Go line by line through the listing below and copy those that hold "discount".

» **Records shown**:
^^^^
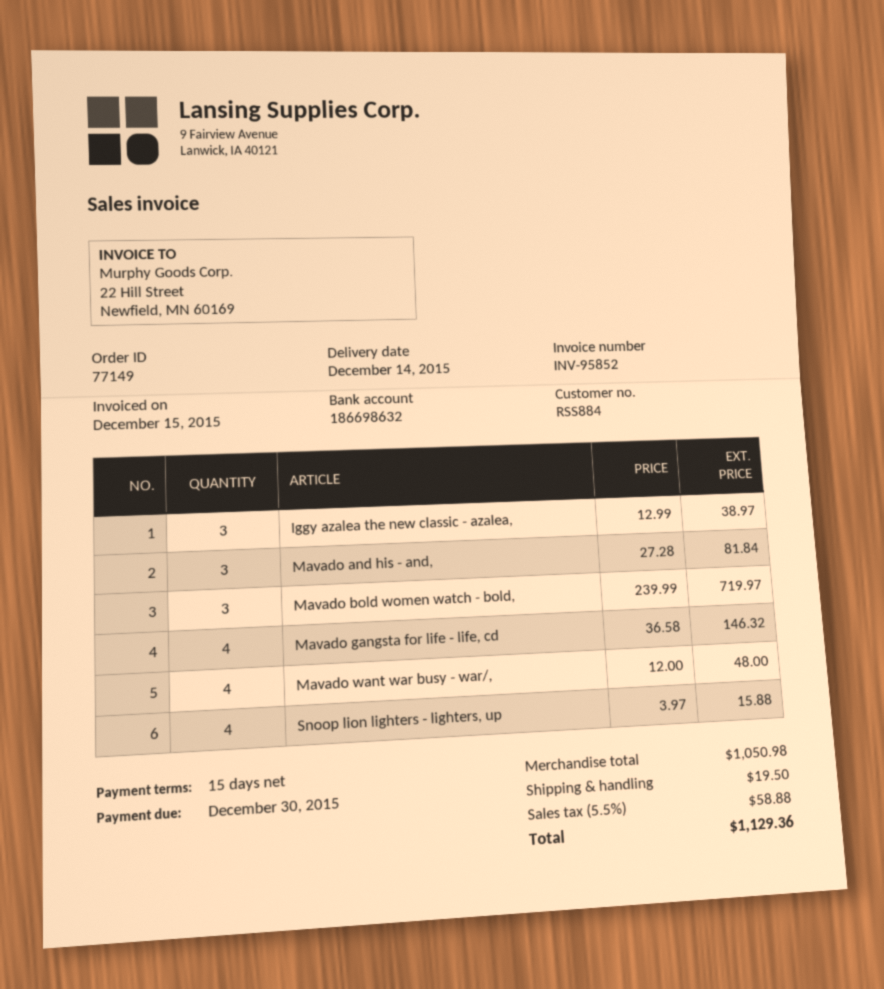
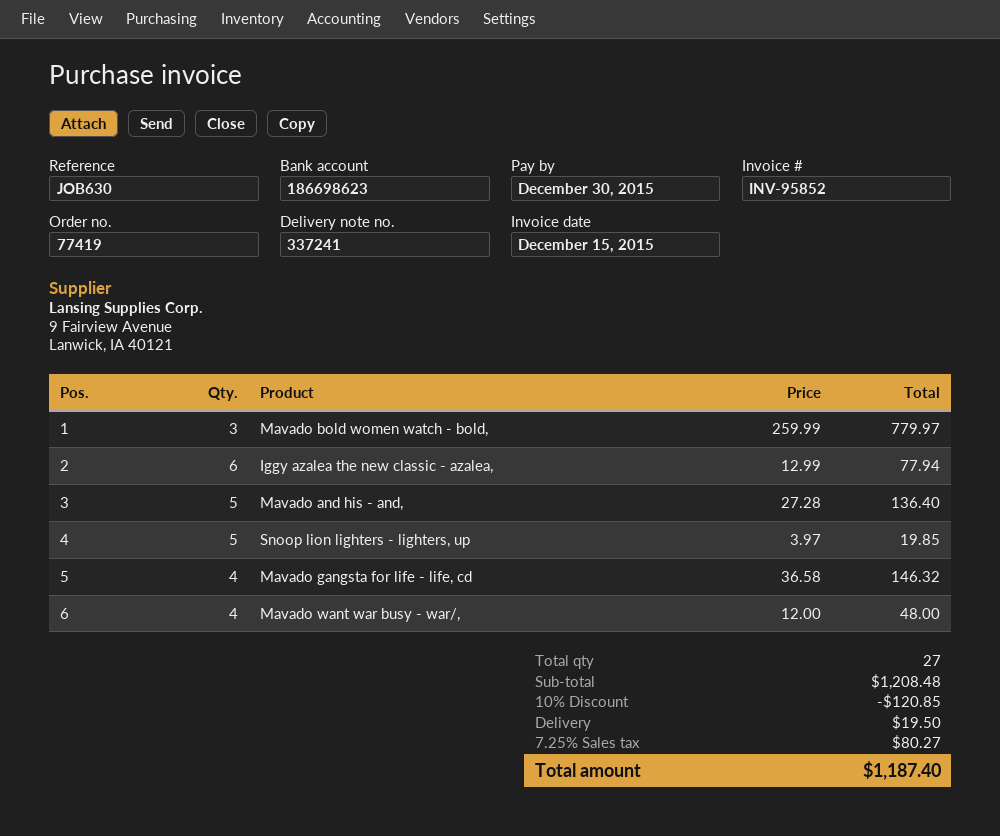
order number: 77149 -> 77419
bank account: 186698632 -> 186698623
Iggy azalea the new classic - azalea,: 3 x 12.99 = 38.97 -> 6 x 12.99 = 77.94
Mavado and his - and,: 3 x 27.28 = 81.84 -> 5 x 27.28 = 136.40
Mavado bold women watch - bold,: 3 x 239.99 = 719.97 -> 3 x 259.99 = 779.97
Snoop lion lighters - lighters, up: 4 x 3.97 = 15.88 -> 5 x 3.97 = 19.85
subtotal: 1050.98 -> 1208.48
discount: none -> 10% = 120.85
tax: 5.5% = 58.88 -> 7.25% = 80.27
total: 1129.36 -> 1187.40

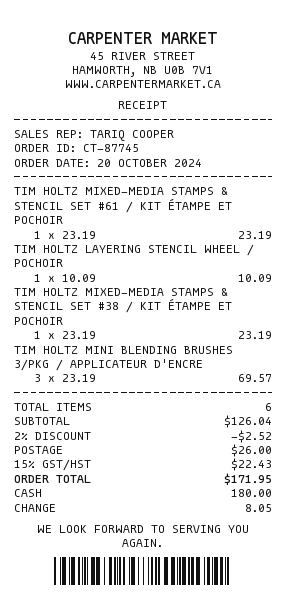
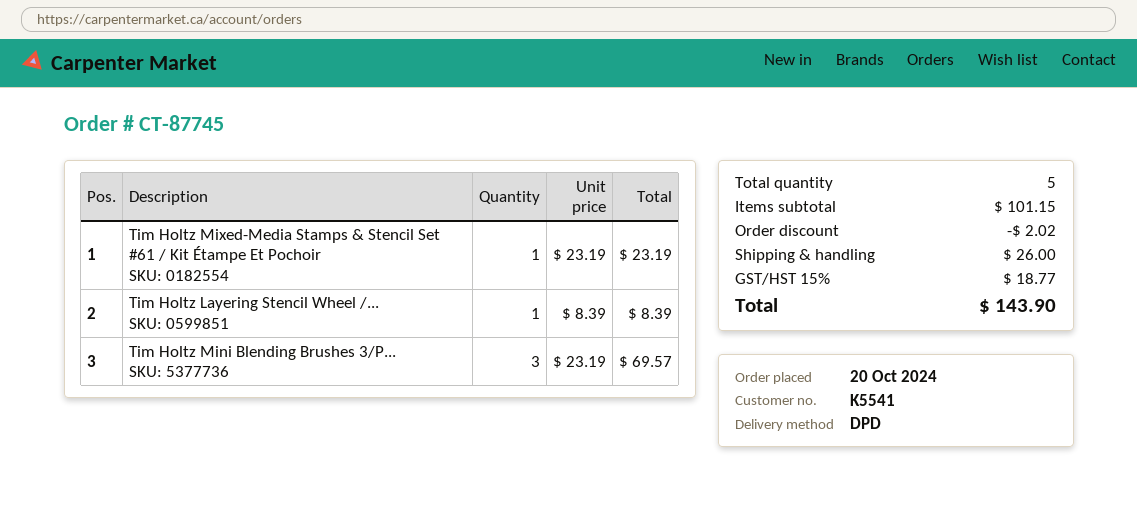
TIM HOLTZ LAYERING STENCIL WHEEL / POCHOIR: 1 x 10.09 = 10.09 -> 1 x 8.39 = 8.39
TIM HOLTZ MIXED-MEDIA STAMPS & STENCIL SET #38 / KIT ÉTAMPE ET POCHOIR: 1 x 23.19 = 23.19 -> none
total quantity: 6 -> 5
subtotal: 126.04 -> 101.15
discount: 2.52 -> 2.02
tax: 15% = 22.43 -> 15% = 18.77
total: 171.95 -> 143.90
^^^^
» **Written answer**:
discount: none -> 10% = 120.85
discount: 2.52 -> 2.02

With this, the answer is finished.